On Monday, September 16, 2019, microwave data and satellite imagery continue to indicate that the core of Kiko is being disrupted. Wind shear from the northeast is preventing Kiko from having a closed eyewall circulation. That means that the storm is subject to outside winds and can weaken.
NASA researches tropical cyclones. One of the ways NASA does that is with infrared data that provides temperature information. Cloud top temperatures provide information to forecasters about where the strongest storms are located within a tropical cyclone. Tropical cyclones do not always have uniform strength, and some sides have stronger sides than others. The stronger the storms, the higher they extend into the troposphere, and they have the colder cloud temperatures.
NASA’s Aqua satellite analyzed the storm on Sept. 8 at 11.59 p.m. EDT (Sept. 9 at 0359 UTC) using the Atmospheric Infrared Sounder or AIRS instrument. The AIRS instrument is one of six instruments flying on board NASA’s Aqua satellite, launched on May 4, 2002.
The AIRS infrared data no longer showed an eye in Kiko, indicating that the wind shear from the northeast had filled the center with clouds.
In general, wind shear is a measure of how the speed and direction of winds change with altitude. Tropical cyclones are like rotating cylinders of winds. Each level needs to be stacked on top each other vertically in order for the storm to maintain strength or intensify. Wind shear occurs when winds at different levels of the atmosphere push against the rotating cylinder of winds, weakening the rotation by pushing it apart at different levels.

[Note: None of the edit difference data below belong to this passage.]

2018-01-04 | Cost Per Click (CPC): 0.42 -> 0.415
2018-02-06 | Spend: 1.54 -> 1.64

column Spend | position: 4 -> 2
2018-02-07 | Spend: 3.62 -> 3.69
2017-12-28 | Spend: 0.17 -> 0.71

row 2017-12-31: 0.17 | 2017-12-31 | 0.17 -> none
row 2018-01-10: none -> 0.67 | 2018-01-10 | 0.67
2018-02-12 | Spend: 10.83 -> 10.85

AIRS found coldest cloud top temperatures as cold as or colder than minus 63 degrees Fahrenheit (minus 53 degrees Celsius) around Kiko’s center and in a large bands east and west of center. NASA research has shown that cloud top temperatures that cold indicate strong storms that have the capability to create heavy rain.

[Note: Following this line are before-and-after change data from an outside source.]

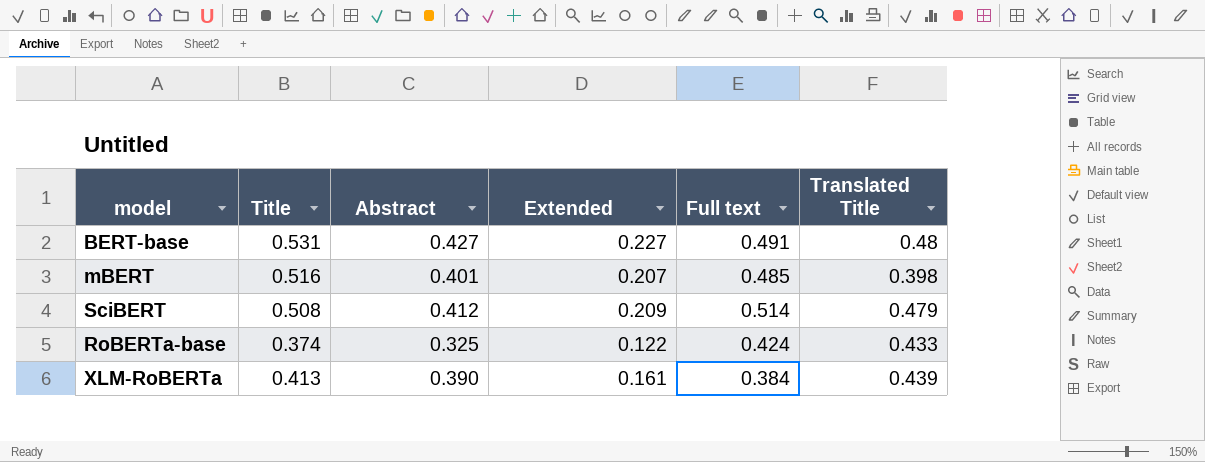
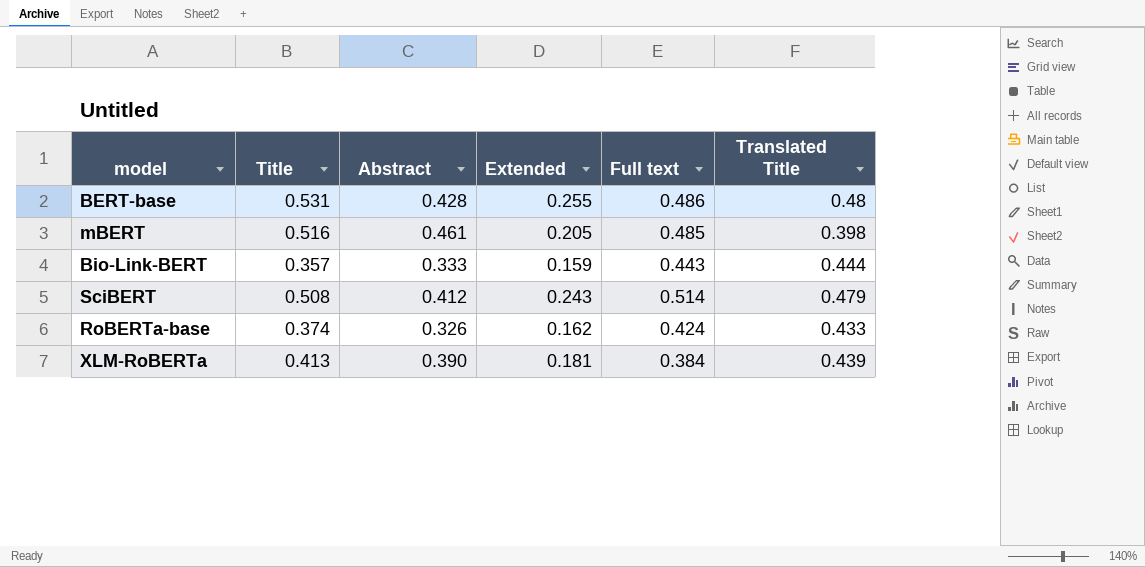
column Extended | formula: [Title] * [Abstract] -> [Title] * [Translated Title]
BERT-base | Abstract: 0.427 -> 0.428
BERT-base | Full text: 0.491 -> 0.486
mBERT | Abstract: 0.401 -> 0.461
row Bio-Link-BERT: none -> 0.357 | 0.333 | 0.159 | 0.443 | 0.444
RoBERTa-base | Abstract: 0.325 -> 0.326

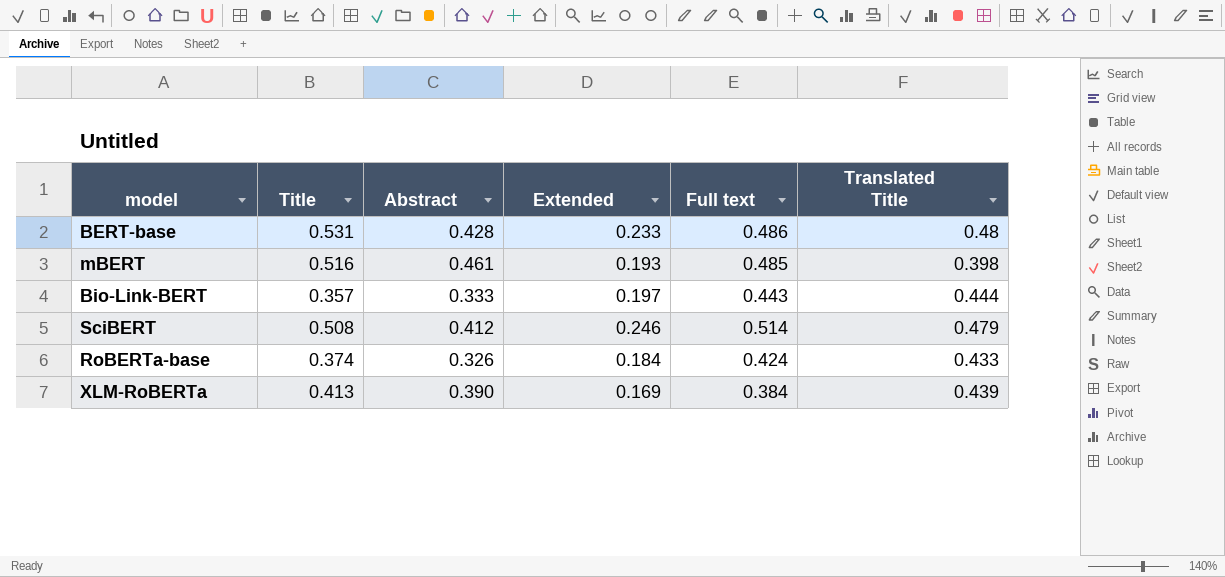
column Extended | formula: [Title] * [Translated Title] -> [Full text] * [Translated Title]

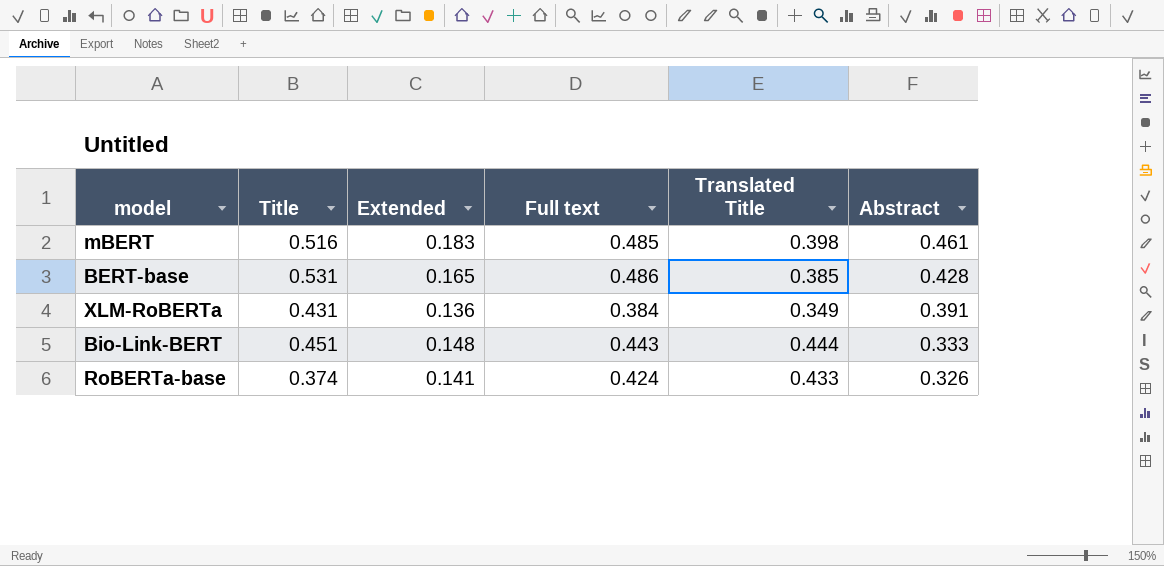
row order: none -> Abstract descending
column Extended | formula: [Full text] * [Translated Title] -> [Translated Title] * [Abstract]
column Abstract | position: 3 -> 6
row SciBERT: 0.508 | 0.412 | 0.246 | 0.514 | 0.479 -> none
BERT-base | Translated Title: 0.48 -> 0.385
XLM-RoBERTa | Title: 0.413 -> 0.431
XLM-RoBERTa | Translated Title: 0.439 -> 0.349
XLM-RoBERTa | Abstract: 0.390 -> 0.391
Bio-Link-BERT | Title: 0.357 -> 0.451

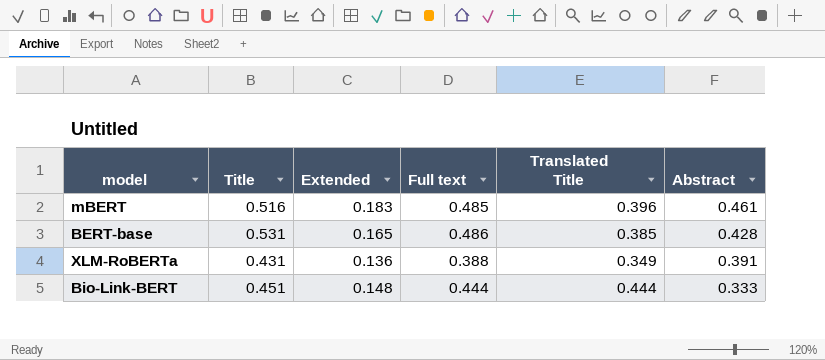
row RoBERTa-base: 0.374 | 0.141 | 0.424 | 0.433 | 0.326 -> none
mBERT | Translated Title: 0.398 -> 0.396
XLM-RoBERTa | Full text: 0.384 -> 0.388
Bio-Link-BERT | Full text: 0.443 -> 0.444

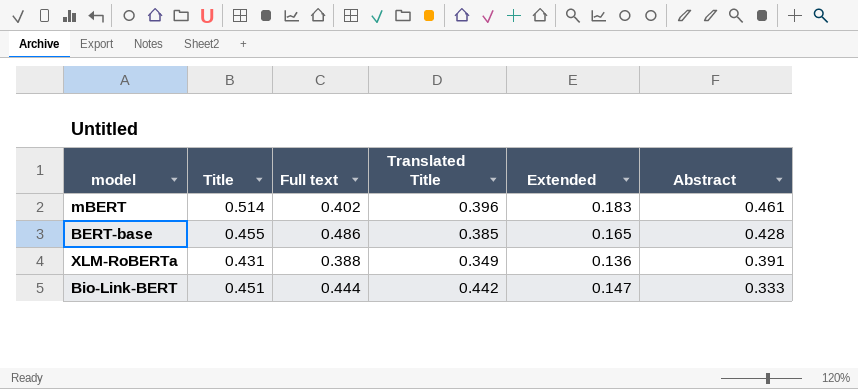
column Extended | position: 3 -> 5
mBERT | Title: 0.516 -> 0.514
mBERT | Full text: 0.485 -> 0.402
BERT-base | Title: 0.531 -> 0.455
Bio-Link-BERT | Translated Title: 0.444 -> 0.442
Bio-Link-BERT | Extended: 0.148 -> 0.147

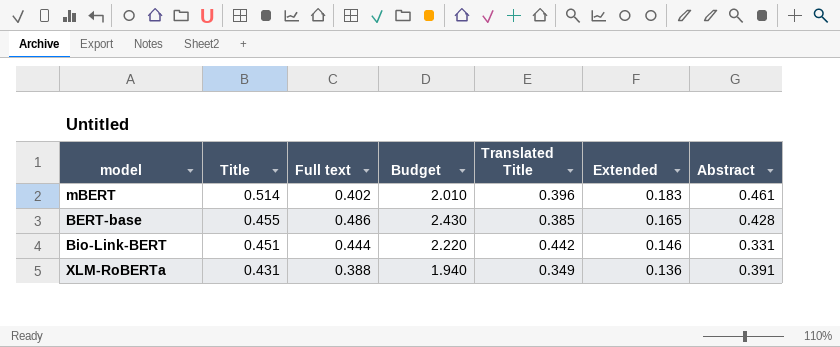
row order: Abstract descending -> Title descending
column Budget | formula: none -> [Full text] * 5
Bio-Link-BERT | Extended: 0.147 -> 0.146
Bio-Link-BERT | Abstract: 0.333 -> 0.331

At 11 a.m. EDT (1500 UTC), the center of Hurricane Kiko was located near latitude 17.3 degrees north and longitude 123.7 degrees west. That put the center about 975 miles (1,570 km) west-southwest of the southern tip of Baja Calfiornia, Mexico. Kiko is moving toward the west near 5 mph (7 kph), and this motion is expected to continue through tonight.

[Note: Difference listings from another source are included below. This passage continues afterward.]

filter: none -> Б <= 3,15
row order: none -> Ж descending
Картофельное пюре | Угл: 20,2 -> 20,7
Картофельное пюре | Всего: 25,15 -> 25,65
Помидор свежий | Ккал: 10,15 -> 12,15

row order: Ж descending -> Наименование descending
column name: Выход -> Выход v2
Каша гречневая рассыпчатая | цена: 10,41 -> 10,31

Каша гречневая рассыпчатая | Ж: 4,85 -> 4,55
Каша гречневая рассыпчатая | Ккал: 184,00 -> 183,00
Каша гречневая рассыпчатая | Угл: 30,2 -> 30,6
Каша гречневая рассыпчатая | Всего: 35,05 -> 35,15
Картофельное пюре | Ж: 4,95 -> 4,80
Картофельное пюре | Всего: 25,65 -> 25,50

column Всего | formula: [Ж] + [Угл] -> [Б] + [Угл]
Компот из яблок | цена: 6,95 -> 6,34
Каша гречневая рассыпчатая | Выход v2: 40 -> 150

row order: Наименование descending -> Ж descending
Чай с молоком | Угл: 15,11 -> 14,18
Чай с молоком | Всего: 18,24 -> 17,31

Maximum sustained winds have decreased to near 105 mph (165 kph) with higher gusts. Kiko is a small tropical cyclone. Hurricane-force winds extend outward up to 15 miles (30 km) from the center and tropical-storm-force winds extend outward up to 60 miles (95 km). The estimated minimum central pressure is 971 millibars.
NHC forecasters expect a west-southwestward motion on Sept. 17 followed by a turn back to the west on Wednesday. Gradual weakening is expected during the next couple of days.